While platforms have implemented a variety of partial solutions to the issue of underage access and the harms that can follow, there remains a lack of industry-wide standards or collaboration on solutions. Meanwhile, parents and lawmakers seem largely ignorant of the challenges.

For too long, tech companies have been able to set aside problems related to the presence of children on their platforms simply by saying that kids are not allowed there, and that the companies work hard to remove them. The Thorn report illustrates the degree to which harms remain on the platform in spite of, and even partially because of, this stance. To truly protect children, they will need to take decisive and more coordinated action.

“Let’s deal with the reality that kids are in these spaces, and re-create it as a safe space,” Cordua said. “When you build for the weakest link, or you build for the most vulnerable, you improve what you’re building for every single person.” 


The Ratio

Today in news that could affect public perception of the big tech companies.

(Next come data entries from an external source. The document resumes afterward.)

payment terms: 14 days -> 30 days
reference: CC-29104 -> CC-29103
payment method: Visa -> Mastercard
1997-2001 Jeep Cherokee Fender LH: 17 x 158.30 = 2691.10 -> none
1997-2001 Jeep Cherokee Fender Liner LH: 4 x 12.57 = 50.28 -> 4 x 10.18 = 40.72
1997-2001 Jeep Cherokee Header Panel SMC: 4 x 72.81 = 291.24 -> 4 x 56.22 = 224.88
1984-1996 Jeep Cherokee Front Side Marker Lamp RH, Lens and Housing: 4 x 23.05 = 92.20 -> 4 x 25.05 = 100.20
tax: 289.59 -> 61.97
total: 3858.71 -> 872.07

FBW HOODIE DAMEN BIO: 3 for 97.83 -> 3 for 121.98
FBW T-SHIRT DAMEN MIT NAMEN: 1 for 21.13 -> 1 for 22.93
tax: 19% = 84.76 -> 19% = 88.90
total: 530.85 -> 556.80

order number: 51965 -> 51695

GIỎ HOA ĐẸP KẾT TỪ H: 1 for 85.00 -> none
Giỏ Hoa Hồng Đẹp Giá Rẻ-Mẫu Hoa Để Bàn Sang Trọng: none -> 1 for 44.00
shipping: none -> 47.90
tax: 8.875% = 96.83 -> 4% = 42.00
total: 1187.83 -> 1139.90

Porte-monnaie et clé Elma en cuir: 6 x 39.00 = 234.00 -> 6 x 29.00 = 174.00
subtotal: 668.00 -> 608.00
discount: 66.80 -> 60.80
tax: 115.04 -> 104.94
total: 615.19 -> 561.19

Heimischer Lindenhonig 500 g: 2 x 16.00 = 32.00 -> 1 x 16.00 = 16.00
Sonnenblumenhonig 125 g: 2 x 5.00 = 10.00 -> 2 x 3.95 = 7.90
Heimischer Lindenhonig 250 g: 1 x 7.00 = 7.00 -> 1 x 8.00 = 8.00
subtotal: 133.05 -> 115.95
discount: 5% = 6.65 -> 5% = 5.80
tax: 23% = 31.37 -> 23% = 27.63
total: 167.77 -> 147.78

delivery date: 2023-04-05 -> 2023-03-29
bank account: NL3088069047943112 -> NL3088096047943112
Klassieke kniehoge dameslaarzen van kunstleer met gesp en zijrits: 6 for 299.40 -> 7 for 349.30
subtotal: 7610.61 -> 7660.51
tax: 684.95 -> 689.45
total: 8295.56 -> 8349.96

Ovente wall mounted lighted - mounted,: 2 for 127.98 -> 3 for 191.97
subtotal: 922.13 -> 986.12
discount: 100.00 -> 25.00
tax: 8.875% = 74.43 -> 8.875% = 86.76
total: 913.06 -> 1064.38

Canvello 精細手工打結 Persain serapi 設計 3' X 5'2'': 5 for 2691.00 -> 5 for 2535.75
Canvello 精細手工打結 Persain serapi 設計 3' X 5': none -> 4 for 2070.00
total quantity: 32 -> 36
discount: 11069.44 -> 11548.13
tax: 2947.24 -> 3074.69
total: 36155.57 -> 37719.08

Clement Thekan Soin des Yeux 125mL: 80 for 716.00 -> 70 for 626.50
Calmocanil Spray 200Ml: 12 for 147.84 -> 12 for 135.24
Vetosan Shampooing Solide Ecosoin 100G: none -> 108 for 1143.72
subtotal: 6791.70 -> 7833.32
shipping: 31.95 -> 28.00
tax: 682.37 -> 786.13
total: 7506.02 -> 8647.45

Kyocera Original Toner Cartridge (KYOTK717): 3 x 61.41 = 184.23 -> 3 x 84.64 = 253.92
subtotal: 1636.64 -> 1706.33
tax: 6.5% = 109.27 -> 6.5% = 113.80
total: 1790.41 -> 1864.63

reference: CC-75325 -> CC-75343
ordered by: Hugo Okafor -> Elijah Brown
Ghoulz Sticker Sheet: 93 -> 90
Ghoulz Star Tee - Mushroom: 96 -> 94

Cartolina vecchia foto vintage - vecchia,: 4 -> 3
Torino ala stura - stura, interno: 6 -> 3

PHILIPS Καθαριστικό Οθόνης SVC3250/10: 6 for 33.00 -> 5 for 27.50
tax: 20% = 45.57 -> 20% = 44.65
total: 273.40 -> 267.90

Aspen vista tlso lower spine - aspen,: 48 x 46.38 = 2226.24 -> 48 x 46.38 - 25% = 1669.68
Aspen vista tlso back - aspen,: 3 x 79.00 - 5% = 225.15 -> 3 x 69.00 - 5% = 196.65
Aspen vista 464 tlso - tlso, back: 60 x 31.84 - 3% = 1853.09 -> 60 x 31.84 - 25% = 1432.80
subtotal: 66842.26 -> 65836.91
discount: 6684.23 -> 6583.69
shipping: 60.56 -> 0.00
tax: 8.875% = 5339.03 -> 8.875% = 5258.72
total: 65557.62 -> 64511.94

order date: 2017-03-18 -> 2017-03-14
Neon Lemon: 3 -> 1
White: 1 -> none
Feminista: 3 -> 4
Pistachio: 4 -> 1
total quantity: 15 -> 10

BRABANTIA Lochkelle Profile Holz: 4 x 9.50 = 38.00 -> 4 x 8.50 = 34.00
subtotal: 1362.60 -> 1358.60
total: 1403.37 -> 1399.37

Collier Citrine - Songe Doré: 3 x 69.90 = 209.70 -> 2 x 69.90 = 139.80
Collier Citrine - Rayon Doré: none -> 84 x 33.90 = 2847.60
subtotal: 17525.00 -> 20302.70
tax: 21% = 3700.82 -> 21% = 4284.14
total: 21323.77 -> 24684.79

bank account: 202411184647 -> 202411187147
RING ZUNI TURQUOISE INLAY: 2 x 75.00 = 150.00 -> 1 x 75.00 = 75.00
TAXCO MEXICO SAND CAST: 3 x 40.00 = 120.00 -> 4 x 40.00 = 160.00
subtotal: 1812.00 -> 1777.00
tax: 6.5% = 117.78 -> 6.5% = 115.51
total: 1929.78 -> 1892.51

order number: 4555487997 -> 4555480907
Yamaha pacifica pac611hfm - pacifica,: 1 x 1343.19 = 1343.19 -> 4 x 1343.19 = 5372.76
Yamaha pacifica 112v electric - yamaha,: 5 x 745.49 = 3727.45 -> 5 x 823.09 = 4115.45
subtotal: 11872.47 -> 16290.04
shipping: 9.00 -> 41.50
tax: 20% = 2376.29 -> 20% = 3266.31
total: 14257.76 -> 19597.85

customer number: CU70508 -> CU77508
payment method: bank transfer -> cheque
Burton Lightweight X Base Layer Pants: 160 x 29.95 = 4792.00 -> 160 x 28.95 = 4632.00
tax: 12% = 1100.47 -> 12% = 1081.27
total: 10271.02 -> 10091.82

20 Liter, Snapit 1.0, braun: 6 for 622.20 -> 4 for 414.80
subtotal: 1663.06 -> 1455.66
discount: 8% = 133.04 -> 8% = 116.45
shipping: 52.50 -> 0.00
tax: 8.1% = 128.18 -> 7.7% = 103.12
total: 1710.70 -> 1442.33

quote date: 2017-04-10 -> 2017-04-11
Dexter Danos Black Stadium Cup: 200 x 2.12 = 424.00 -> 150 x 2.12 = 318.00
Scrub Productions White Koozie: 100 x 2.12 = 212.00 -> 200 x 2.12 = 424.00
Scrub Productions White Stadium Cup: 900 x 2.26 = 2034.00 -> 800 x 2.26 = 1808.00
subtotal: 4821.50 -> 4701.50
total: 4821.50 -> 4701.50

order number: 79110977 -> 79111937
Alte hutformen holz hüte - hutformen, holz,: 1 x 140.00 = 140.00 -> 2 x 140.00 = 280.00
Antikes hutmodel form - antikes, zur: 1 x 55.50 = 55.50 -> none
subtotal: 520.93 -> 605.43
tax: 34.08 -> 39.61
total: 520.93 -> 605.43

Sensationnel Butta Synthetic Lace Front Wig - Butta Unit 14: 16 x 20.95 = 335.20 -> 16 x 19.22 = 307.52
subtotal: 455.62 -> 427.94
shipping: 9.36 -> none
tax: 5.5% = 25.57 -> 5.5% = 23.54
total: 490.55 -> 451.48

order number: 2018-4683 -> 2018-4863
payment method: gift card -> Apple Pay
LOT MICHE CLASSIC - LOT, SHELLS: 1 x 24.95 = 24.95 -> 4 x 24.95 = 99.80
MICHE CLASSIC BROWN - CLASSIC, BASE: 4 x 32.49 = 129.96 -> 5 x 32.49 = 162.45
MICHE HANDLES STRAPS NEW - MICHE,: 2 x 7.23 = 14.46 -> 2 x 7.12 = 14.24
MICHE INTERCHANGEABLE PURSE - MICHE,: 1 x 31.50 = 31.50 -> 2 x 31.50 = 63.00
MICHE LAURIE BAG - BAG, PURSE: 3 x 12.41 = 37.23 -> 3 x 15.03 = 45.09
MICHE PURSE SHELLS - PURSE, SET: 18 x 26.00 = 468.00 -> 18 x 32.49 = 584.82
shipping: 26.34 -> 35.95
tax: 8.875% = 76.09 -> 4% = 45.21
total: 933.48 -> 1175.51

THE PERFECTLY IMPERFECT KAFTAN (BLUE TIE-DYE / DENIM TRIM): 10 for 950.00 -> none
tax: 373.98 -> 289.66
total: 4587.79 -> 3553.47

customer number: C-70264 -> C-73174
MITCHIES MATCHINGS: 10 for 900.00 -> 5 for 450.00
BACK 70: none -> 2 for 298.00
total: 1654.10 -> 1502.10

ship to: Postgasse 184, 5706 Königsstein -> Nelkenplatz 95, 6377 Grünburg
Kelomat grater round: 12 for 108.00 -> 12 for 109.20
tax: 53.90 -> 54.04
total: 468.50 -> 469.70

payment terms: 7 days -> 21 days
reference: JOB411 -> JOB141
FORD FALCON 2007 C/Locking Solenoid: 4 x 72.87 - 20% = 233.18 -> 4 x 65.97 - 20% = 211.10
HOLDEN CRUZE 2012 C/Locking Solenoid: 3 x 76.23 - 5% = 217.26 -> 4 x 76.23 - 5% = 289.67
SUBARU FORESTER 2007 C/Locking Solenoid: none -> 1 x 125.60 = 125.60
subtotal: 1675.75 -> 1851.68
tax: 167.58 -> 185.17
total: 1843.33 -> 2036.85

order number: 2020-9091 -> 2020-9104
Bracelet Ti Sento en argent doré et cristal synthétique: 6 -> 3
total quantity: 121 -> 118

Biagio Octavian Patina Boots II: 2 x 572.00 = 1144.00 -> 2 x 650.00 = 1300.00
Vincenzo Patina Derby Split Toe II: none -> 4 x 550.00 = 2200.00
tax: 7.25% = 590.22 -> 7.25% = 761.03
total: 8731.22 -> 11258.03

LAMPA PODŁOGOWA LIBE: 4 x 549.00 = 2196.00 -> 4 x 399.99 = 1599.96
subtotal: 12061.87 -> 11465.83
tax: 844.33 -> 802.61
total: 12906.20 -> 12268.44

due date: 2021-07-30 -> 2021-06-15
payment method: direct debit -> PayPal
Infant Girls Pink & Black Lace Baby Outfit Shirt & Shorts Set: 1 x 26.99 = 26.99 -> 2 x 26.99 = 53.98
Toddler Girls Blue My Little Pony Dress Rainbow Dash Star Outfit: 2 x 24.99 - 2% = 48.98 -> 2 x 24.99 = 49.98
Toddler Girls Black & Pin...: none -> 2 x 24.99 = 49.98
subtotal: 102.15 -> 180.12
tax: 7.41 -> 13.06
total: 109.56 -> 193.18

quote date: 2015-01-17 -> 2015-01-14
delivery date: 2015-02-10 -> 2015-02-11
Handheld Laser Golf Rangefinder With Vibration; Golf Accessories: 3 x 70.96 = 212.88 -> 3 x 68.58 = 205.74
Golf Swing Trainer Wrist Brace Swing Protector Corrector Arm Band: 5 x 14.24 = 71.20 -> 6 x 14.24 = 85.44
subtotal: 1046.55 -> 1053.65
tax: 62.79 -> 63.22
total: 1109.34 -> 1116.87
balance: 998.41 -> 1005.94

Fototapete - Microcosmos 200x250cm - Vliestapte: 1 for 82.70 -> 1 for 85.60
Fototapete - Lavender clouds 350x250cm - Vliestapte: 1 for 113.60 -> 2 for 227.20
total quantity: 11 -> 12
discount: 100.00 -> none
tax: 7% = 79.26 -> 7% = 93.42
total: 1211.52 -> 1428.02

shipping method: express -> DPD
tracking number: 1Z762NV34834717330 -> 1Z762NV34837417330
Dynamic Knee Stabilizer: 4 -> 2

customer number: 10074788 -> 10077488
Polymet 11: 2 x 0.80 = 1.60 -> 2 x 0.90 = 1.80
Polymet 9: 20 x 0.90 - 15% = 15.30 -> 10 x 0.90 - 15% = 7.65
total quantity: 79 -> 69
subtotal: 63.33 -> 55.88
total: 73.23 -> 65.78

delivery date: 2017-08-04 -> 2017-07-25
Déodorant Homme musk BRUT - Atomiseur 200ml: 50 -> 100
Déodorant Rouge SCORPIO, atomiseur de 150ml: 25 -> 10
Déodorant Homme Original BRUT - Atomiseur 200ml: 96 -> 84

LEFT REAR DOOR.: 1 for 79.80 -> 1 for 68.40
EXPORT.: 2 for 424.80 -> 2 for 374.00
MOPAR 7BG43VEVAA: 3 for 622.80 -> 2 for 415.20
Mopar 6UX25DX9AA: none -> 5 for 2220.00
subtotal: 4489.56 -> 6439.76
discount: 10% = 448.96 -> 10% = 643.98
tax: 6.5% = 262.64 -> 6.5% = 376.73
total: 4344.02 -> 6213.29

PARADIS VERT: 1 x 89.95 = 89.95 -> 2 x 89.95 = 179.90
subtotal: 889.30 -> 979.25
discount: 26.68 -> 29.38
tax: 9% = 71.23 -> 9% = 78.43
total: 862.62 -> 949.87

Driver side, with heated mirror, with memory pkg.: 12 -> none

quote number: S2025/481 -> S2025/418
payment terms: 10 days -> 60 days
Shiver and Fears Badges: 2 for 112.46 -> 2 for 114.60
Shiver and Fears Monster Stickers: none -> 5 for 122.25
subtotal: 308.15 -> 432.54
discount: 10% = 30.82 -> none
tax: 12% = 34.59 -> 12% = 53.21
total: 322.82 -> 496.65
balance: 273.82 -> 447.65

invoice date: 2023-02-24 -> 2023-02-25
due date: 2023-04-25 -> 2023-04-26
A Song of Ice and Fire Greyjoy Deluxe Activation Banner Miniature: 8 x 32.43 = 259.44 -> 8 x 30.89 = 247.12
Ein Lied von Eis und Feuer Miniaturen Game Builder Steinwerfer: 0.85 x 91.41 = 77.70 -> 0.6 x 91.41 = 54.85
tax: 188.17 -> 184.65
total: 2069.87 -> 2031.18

⬇️ Trending down: Microsoft-owned LinkedIn has been accused of censorship after the account of a prominent critic of China was frozen and his posts were removed. “The comments … called the Chinese government a ‘repressive dictatorship’ and criticized the country’s state media organizations as ‘propaganda mouthpieces.’” (Ryan Gallagher / Bloomberg)


Governing

Instagram and Twitter blamed the improper removal of posts about the conflict in Palestine on “glitches.” Social media has lit up over the past few days with complaints about various removals and account suspensions. Here’s Maya Gebeily with Thomson Reuters Foundation:

Instagram said in a statement that an automated update last week caused content re-shared by multiple users to appear as missing, affecting posts on Sheikh Jarrah, Colombia, and U.S. and Canadian indigenous communities.

“We are so sorry this happened. Especially to those in Colombia, East Jerusalem, and Indigenous communities who felt this was an intentional suppression of their voices and their stories – that was not our intent whatsoever,” Instagram said.

Related: Instagram posts about the Al-Aqsa Mosque, the third-holiest site in Islam, were mistakenly removed after being linked to terrorism. (Ryan Mac / BuzzFeed)

A Facebook contractor working as a content moderator in Ireland testified that the company should set hard limits on the amount of disturbing content that reviewers see. The fact that the company doesn’t even seem to be exploring this issue is an ongoing scandal. (The Journal)

An Associated Press investigation “found that China’s rise on Twitter has been powered by an army of fake accounts that have retweeted Chinese diplomats and state media tens of thousands of times.” The accounts typically do not disclose that the tweets are sponsored by the government. (Erika Kinetz / AP)

The US Census began using differential privacy techniques to prevent individual citizens from being identified, but now activist groups say those techniques have made the data unreliable. A group of 17 states is now suing to stop the practice. (Todd Feathers / The Markup)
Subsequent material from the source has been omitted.